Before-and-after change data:
◆ ◆ ◆ ◆ ◆ ◆ ◆

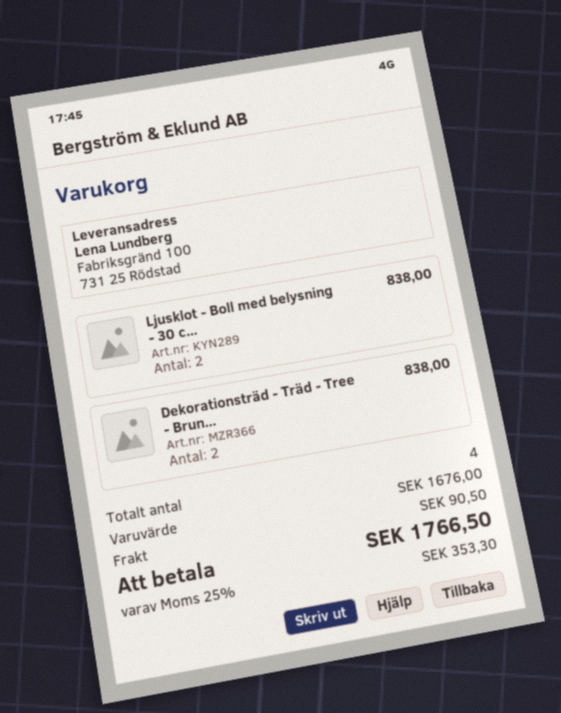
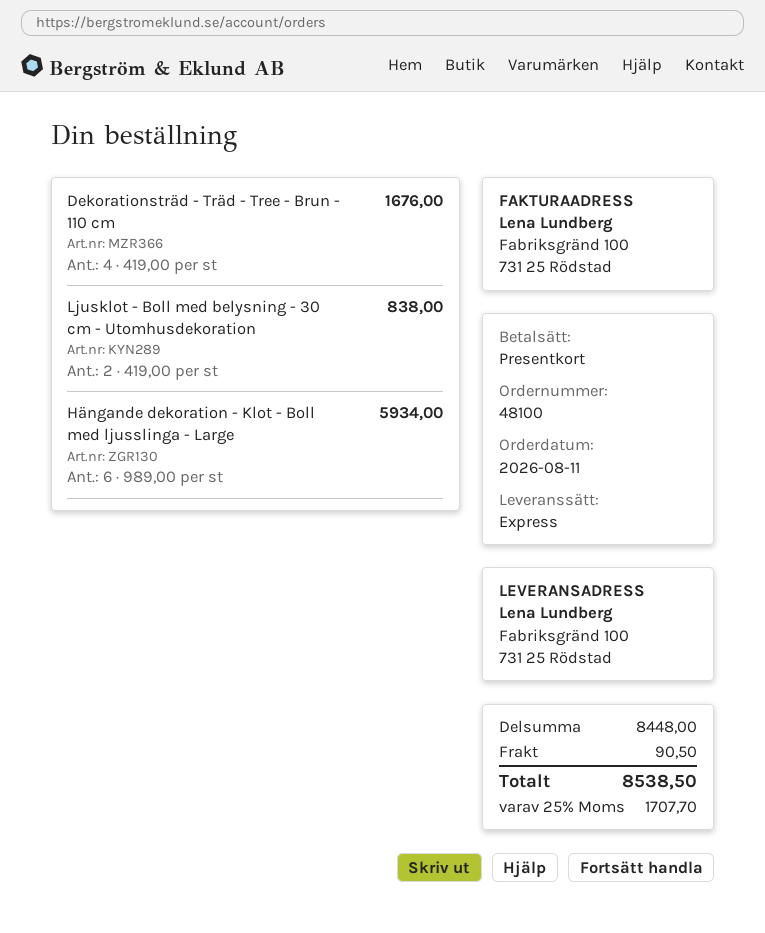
Dekorationsträd - Träd - Tree - Brun...: 2 for 838.00 -> 4 for 1676.00
Hängande dekoration - Klot - Boll med ljusslinga - Large: none -> 6 for 5934.00
subtotal: 1676.00 -> 8448.00
tax: 25% = 353.30 -> 25% = 1707.70
total: 1766.50 -> 8538.50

◆ ◆ ◆ ◆ ◆ ◆ ◆

__What the exercise asks__
Please output the line that contains "subtotal: 1676.00 -> 8448.00" and every line after it in the entries above, exactly, and nothing more.

__Response to the task__
subtotal: 1676.00 -> 8448.00
tax: 25% = 353.30 -> 25% = 1707.70
total: 1766.50 -> 8538.50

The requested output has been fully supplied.